[What you are asked to do]: Filter the material below so that only lines containing "tests" remain.

════════════════

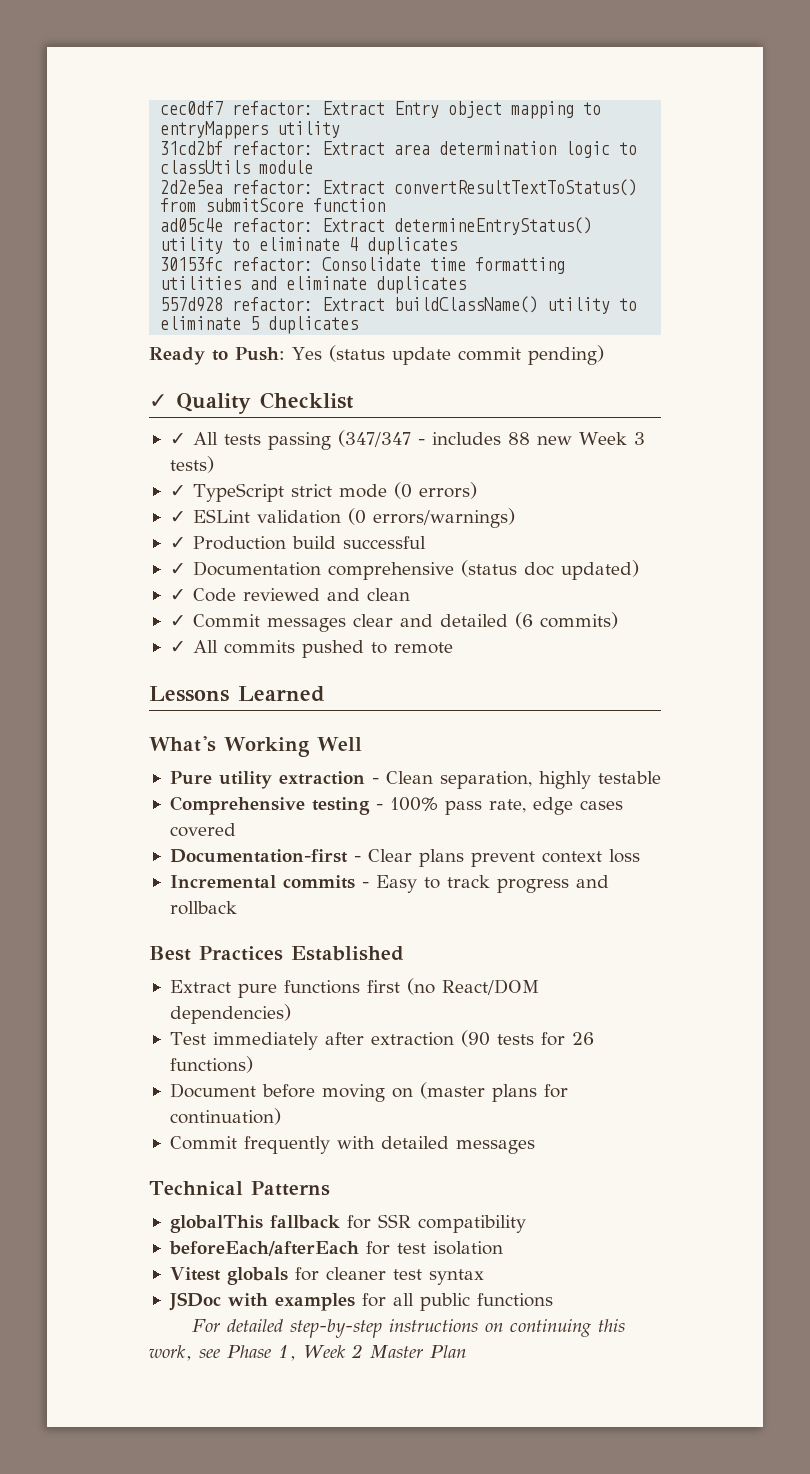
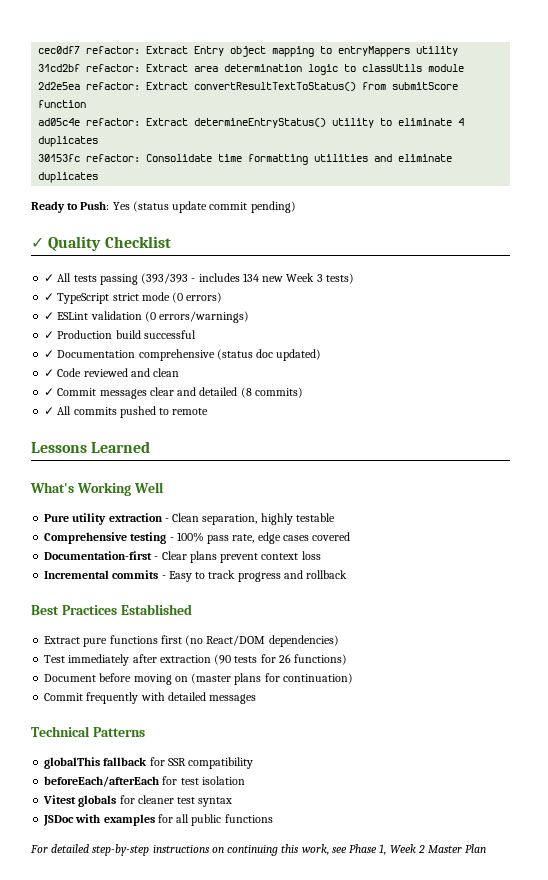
- 557d928 refactor: Extract buildClassName() utility to eliminate 5 duplicates
- ✓ All tests passing (347/347 - includes 88 new Week 3 tests)
+ ✓ All tests passing (393/393 - includes 134 new Week 3 tests)
- ✓ Commit messages clear and detailed (6 commits)
+ ✓ Commit messages clear and detailed (8 commits)

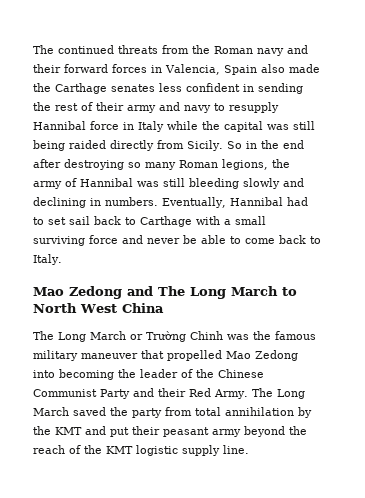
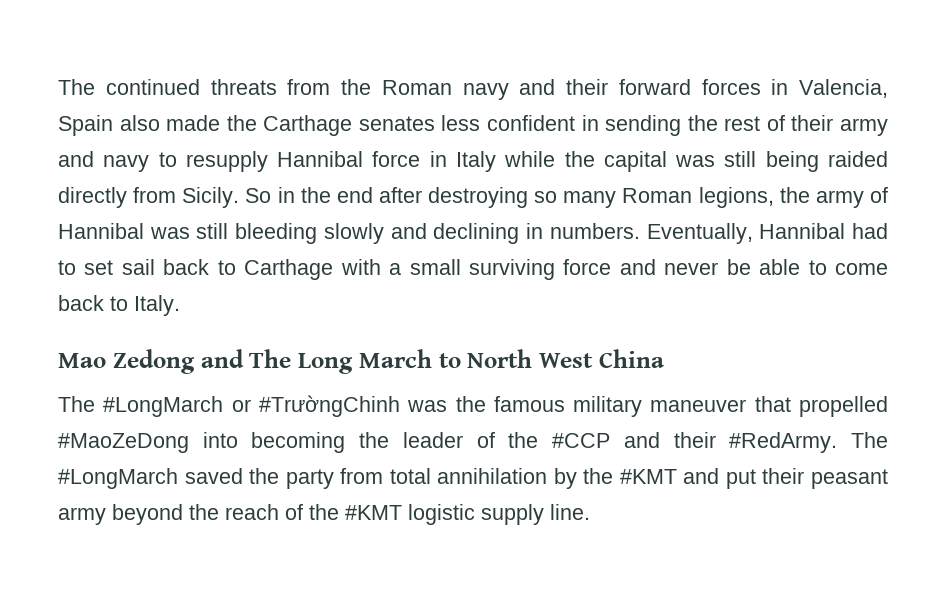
- The Long March or Trường Chinh was the famous military maneuver that propelled Mao Zedong into becoming the leader of the Chinese Communist Party and their Red Army. The Long March saved the party from total annihilation by the KMT and put their peasant army beyond the reach of the KMT logistic supply line.
+ The #LongMarch or #TrườngChinh was the famous military maneuver that propelled #MaoZeDong into becoming the leader of the #CCP and their #RedArmy. The #LongMarch saved the party from total annihilation by the #KMT and put their peasant army beyond the reach of the #KMT logistic supply line.

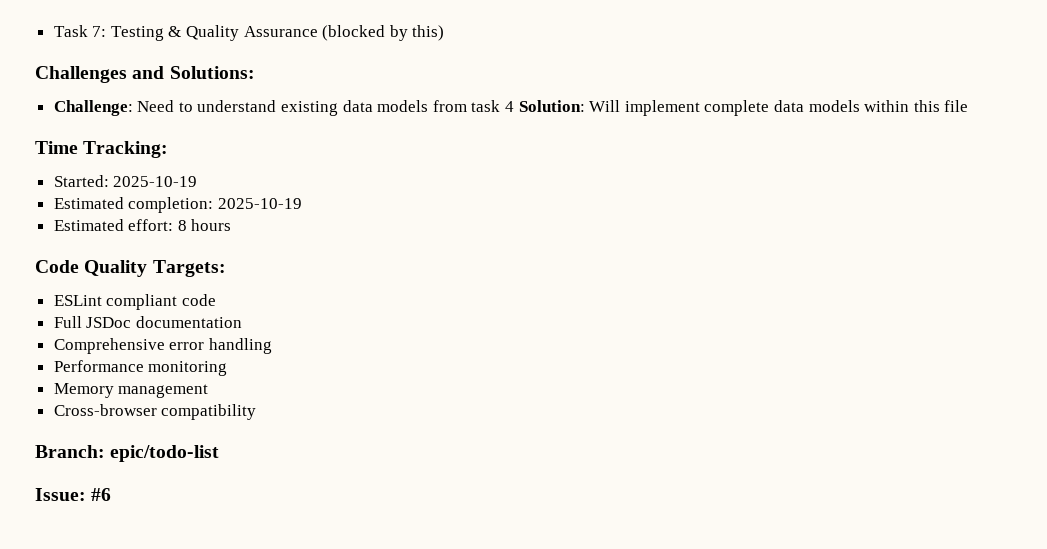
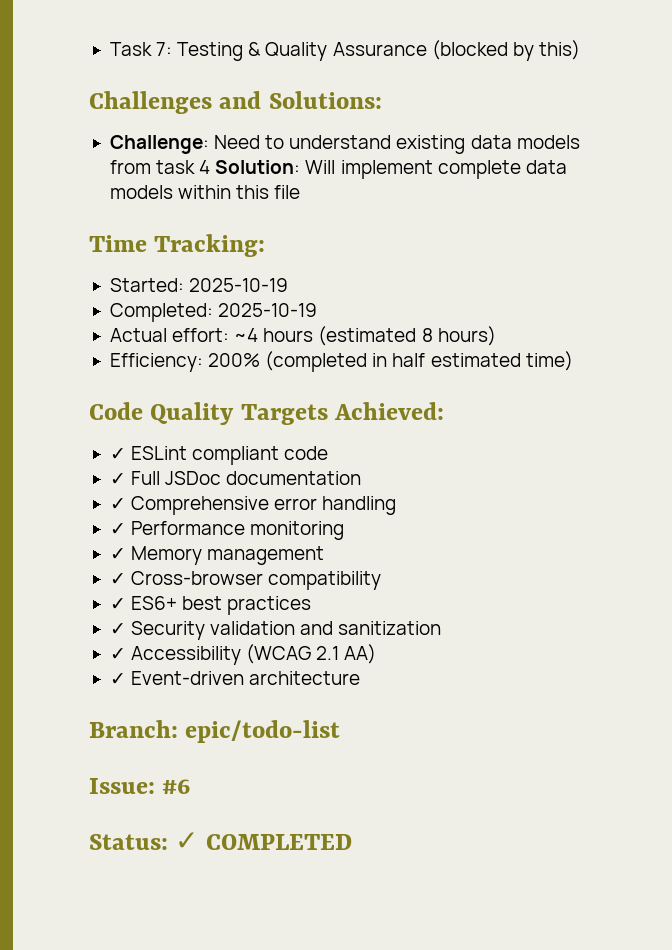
- Estimated completion: 2025-10-19
- Estimated effort: 8 hours
+ Completed: 2025-10-19
+ Actual effort: ~4 hours (estimated 8 hours)
+ Efficiency: 200% (completed in half estimated time)
- Code Quality Targets:
- ESLint compliant code
+ Code Quality Targets Achieved:
+ ✓ ESLint compliant code
- Full JSDoc documentation
+ ✓ Full JSDoc documentation
- Comprehensive error handling
+ ✓ Comprehensive error handling
- Performance monitoring
+ ✓ Performance monitoring
- Memory management
+ ✓ Memory management
- Cross-browser compatibility
+ ✓ Cross-browser compatibility
+ ✓ ES6+ best practices
+ ✓ Security validation and sanitization
+ ✓ Accessibility (WCAG 2.1 AA)
+ ✓ Event-driven architecture
+ Status: ✓ COMPLETED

════════════════

[Result below]:
- ✓ All tests passing (347/347 - includes 88 new Week 3 tests)
+ ✓ All tests passing (393/393 - includes 134 new Week 3 tests)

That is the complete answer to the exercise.